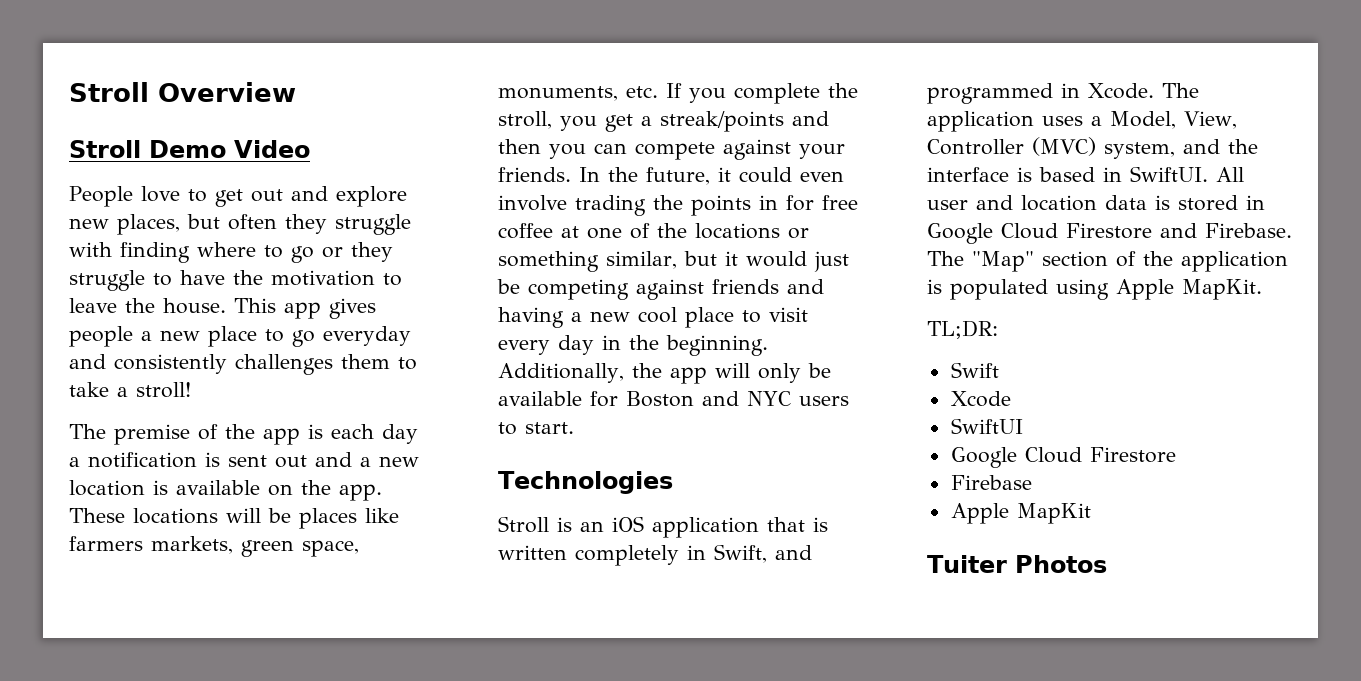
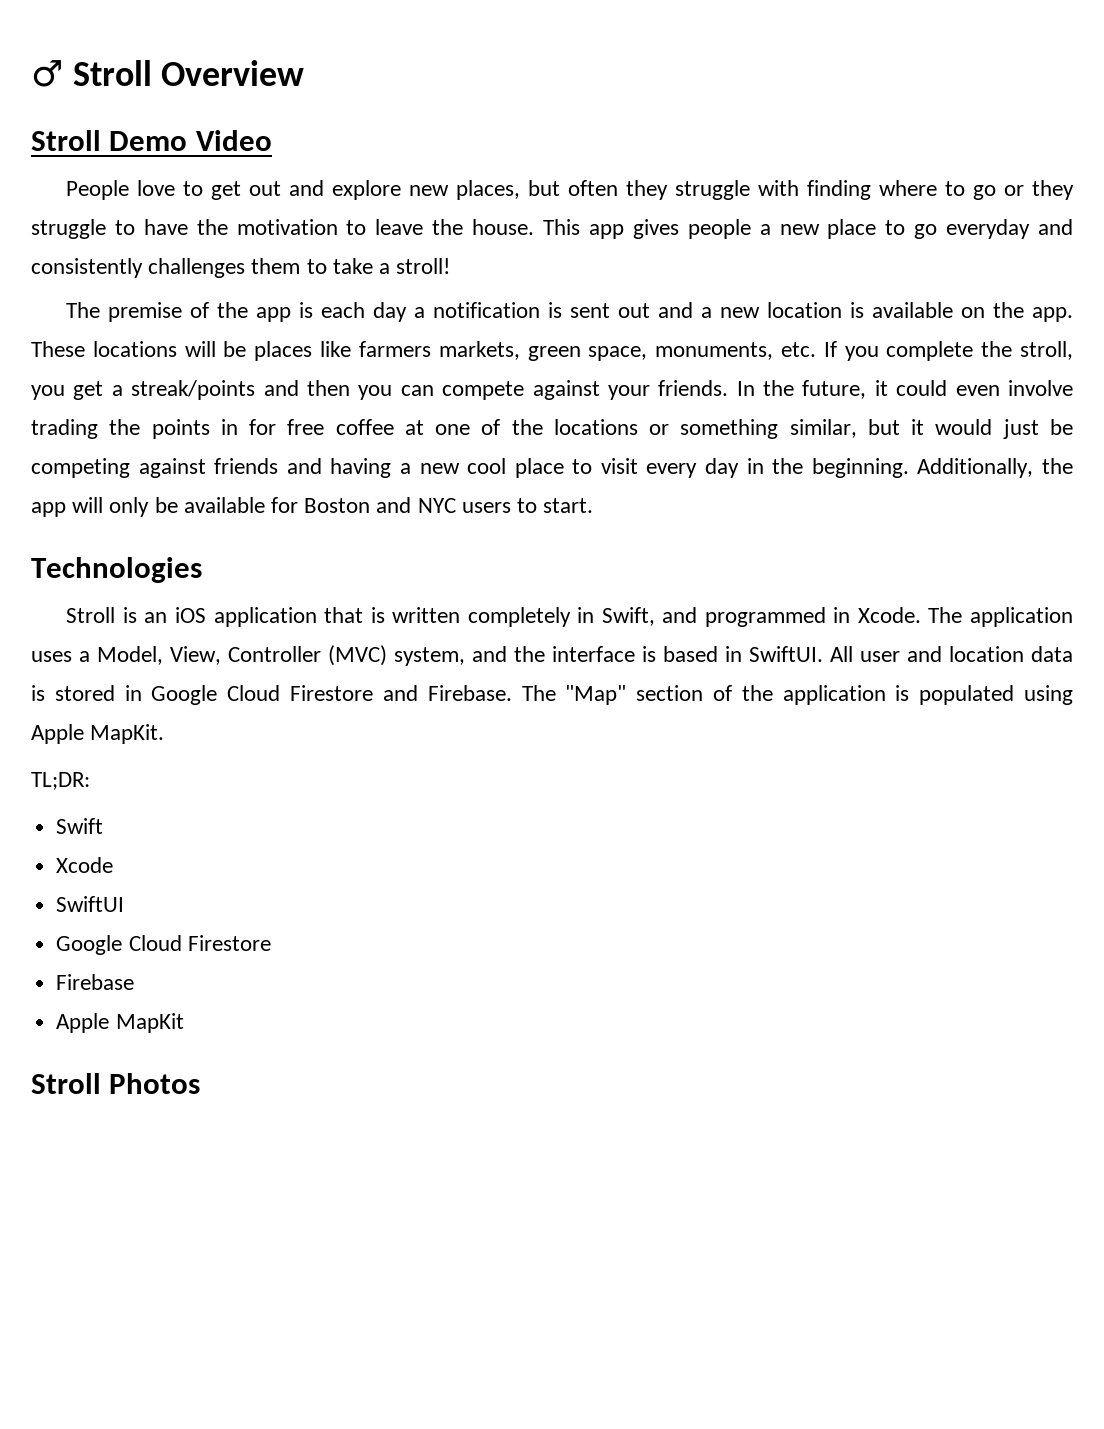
- Stroll Overview
+ ♂ Stroll Overview
- Tuiter Photos
+ Stroll Photos

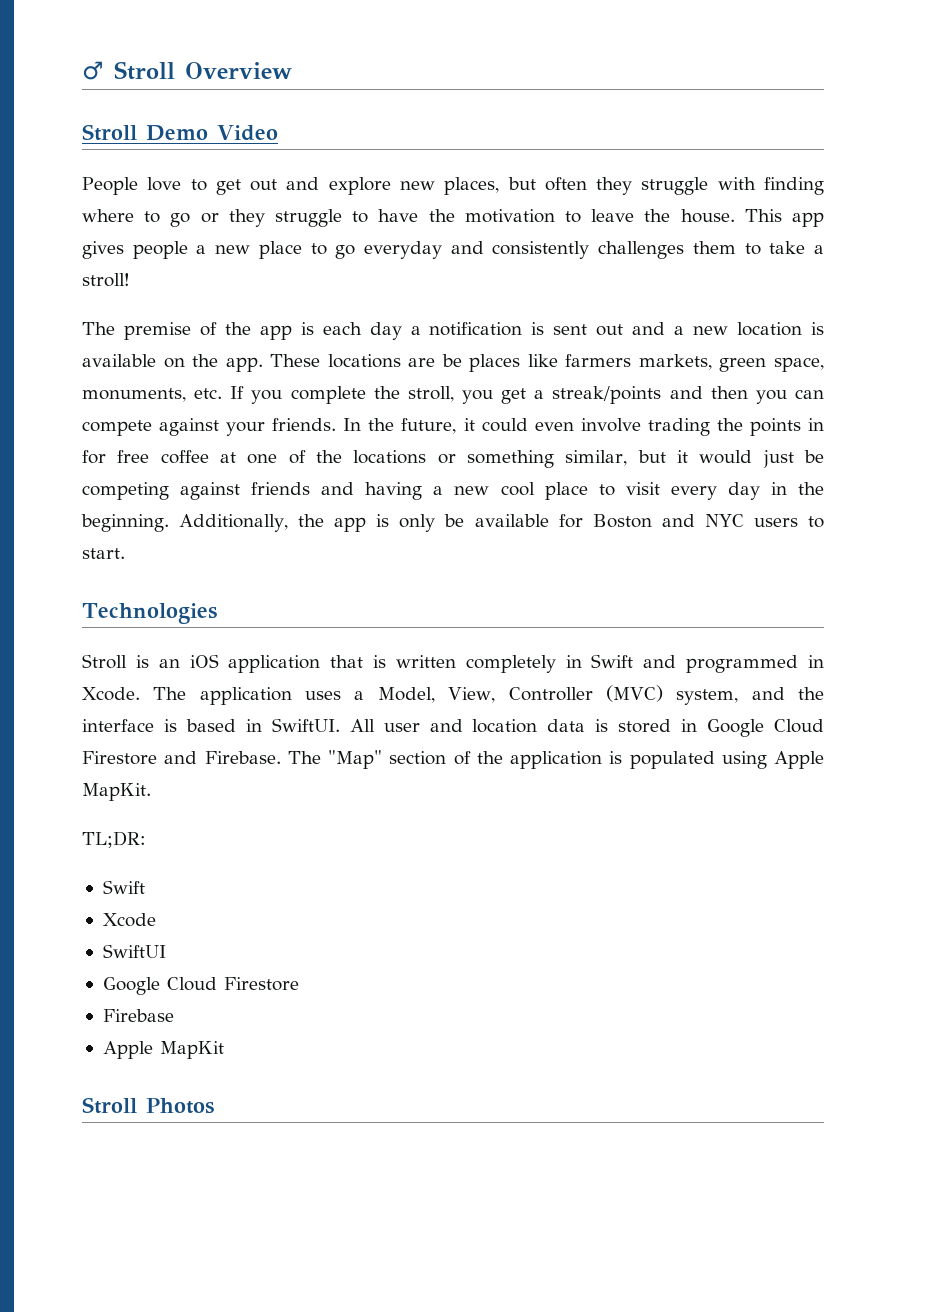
- These locations will be places like farmers markets, green space, monuments, etc. If you complete the stroll, you get a streak/points and then you can compete against your friends.
+ These locations are be places like farmers markets, green space, monuments, etc. If you complete the stroll, you get a streak/points and then you can compete against your friends.
- Additionally, the app will only be available for Boston and NYC users to start.
+ Additionally, the app is only be available for Boston and NYC users to start.
- Stroll is an iOS application that is written completely in Swift, and programmed in Xcode.
+ Stroll is an iOS application that is written completely in Swift and programmed in Xcode.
=-=-=-=-=
Activity: Output only the lines from the start of the data through the line that holds "app is only". Keep them exact and leave the pictures out.

Your solution:
- Stroll Overview
+ ♂ Stroll Overview
- Tuiter Photos
+ Stroll Photos

- These locations will be places like farmers markets, green space, monuments, etc. If you complete the stroll, you get a streak/points and then you can compete against your friends.
+ These locations are be places like farmers markets, green space, monuments, etc. If you complete the stroll, you get a streak/points and then you can compete against your friends.
- Additionally, the app will only be available for Boston and NYC users to start.
+ Additionally, the app is only be available for Boston and NYC users to start.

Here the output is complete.